De todos modos, como mi tía sospechaba cáncer, ya había cambiado su dieta y le había iniciado en la terapia Gerson después de la cirugía. Cuando me enteré, le envié The Cure for All Diseases además de un zapper. El tumor había perforado el intestino, había crecido a través del peritoneo hasta la columna vertebral. El peritoneo fue drenado ya que estaba lleno de pus. El cáncer en la columna se consideró inoperable, y mi tío fue enviado a casa, pero le ofrecieron una cama & morfina en un par de semanas. Se le consideró demasiado enfermo para la quimioterapia.

Habiendo investigado por su cuenta, la habría rechazado de todos modos por la tasa de éxito del 10%. Como él decía, eso no es una tasa de éxito, es una tasa de fracaso del 90%.

Como se hacía enemas de café, podía ver muy fácilmente los resultados del zapping. A pesar de haber tenido una cirugía intestinal, donde se supone que el intestino debe limpiarse de antemano, se quedó asombrado por la gran cantidad de parásitos claramente visibles. En 13 meses no quedaba cáncer.

Ahora camina a diario, entrena en un gimnasio 3 días a la semana, trabaja en su jardín y corta el césped, nada y juega a los bolos, y sin embargo antes no había podido caminar hasta el baño sin ayuda. Nunca necesitó ni la morfina ni la cama de hospital que Nanny le había ofrecido. Tiene 67 años.

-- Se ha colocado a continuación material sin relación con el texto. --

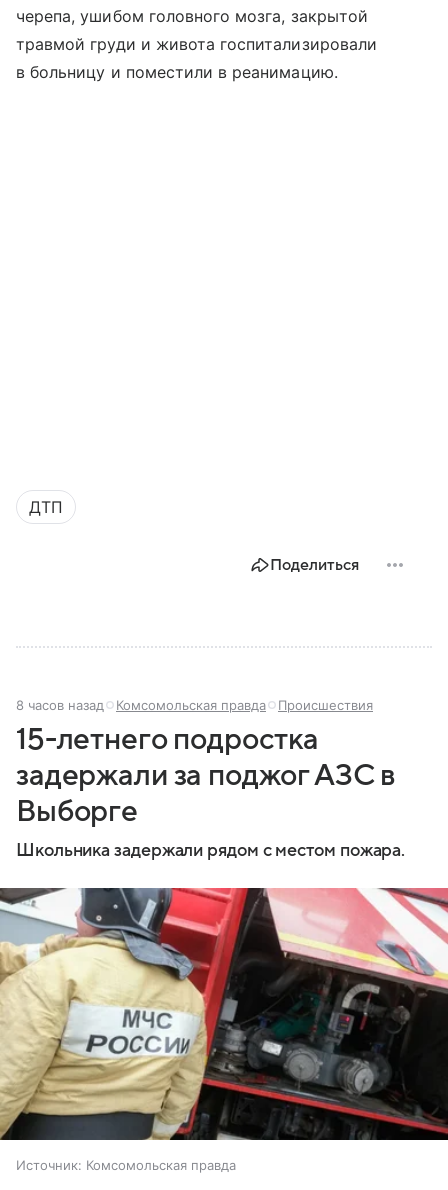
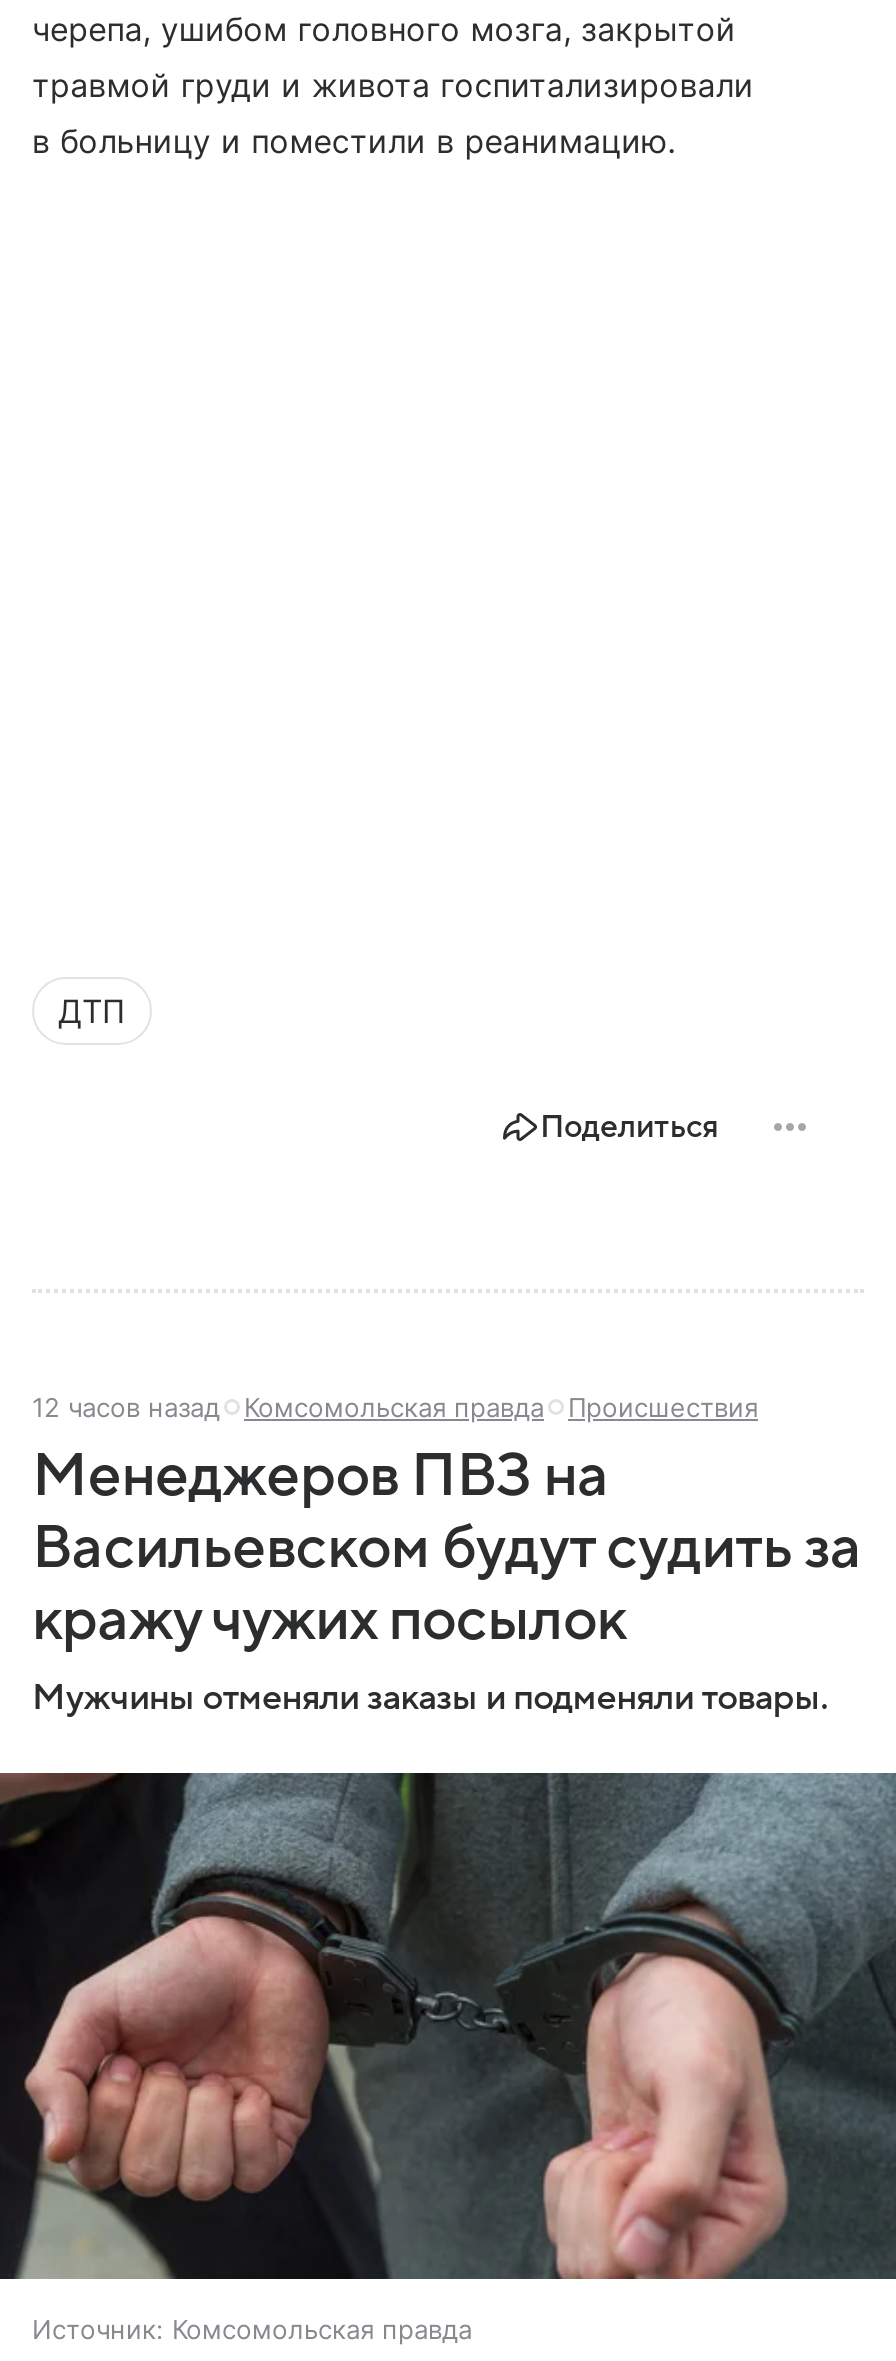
[16,697,373,713] 8 часов назад Комсомольская правда Происшествия -> [32,1390,758,1422] 12 часов назад Комсомольская правда Происшествия
[16,723,405,860] 15-летнего подростка | задержали за поджог АЗС в | Выборге | Школьника задержали рядом с местом пожара. -> [32,1442,862,1716] Менеджеров ПВЗ на | Васильевском будут судить за | кражу чужих посылок | Мужчины отменяли заказы и подменяли товары.
[3,887,445,1141] [image] -> [6,1769,890,2281] [image]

Todos estamos muy agradecidos por la información que han puesto a nuestra disposición, ya que significa no tener que depender de nuestro sistema de salud. Nos da tranquilidad, especialmente porque nuestro hijo mayor solía tener convulsiones. El zapping las mantiene a raya. Su neurólogo había dicho: «Si fuera mi hijo, no usaría terapia anticonvulsiva.» De todos modos ya habíamos decidido no usarla porque he trabajado con muchas personas con discapacidades intelectuales, que retrocedían al tomar un cóctel de tales fármacos. (Mi hijo sufrió daño cerebral por una vacunación, y es particularmente sensible a numerosas sustancias químicas, así que siempre hemos buscado formas alternativas de ayudarlo.) Aunque ahora tiene 26 años, sigue viviendo en casa con nosotros, ya que sus compañeros en hogares comunitarios siempre parecen estar enfermos, o cubiertos de impétigo y erupciones.

Ocasionalmente oímos hablar de abuso sexual y físico en esos lugares, y el caso más reciente fue el de una pobre señora que se escaldó tan gravemente en la bañera que murió. Siempre he temido también su exceso de prescripción de medicamentos. Sé que ocurre en Estados Unidos, en particular con el Dr. Saul Kruger, quien experimentó con niños en el Staten Island Developmental Centre. Antes se llamaba Willowpark. En lugar de que Kruger fuera arrestado por infectar deliberadamente a estos niños con hepatitis B, recibió el Premio Conmemorativo Albert Lasker por su «larga y elegante investigación.» Formaba parte del Army Epidemiological Board, que le concedió (a sí mismo) los fondos para la investigación. Excusó tal depravación diciendo que las condiciones allí eran tan malas que los niños habrían contraído la enfermedad de todos modos. Tenía más de 50.000 dólares en fondos y los gastó experimentando con estos niños, en lugar de mejorar sus condiciones de vida. «Elegante» no es una palabra que me venga a la mente cuando contemplo a este monstruo, que es aplaudido y recompensado, mientras que médicos inspiradores como usted son arrestados con los pretextos más falaces, y prácticamente expulsados de Estados Unidos, la Tierra de los Libres. Uno tiene que preguntarse por qué el ejército (entrenado para matar) estaría interesado en desarrollar vacunas. A la luz de las revelaciones del Síndrome de la Guerra del Golfo, solo se puede suponer que se han quedado sin sus sujetos de experimentación habituales: niños con discapacidad, negros indigentes, o prisioneros.

Noto que sus libros en la biblioteca local ya se ven bastante desgastados, una muy buena señal.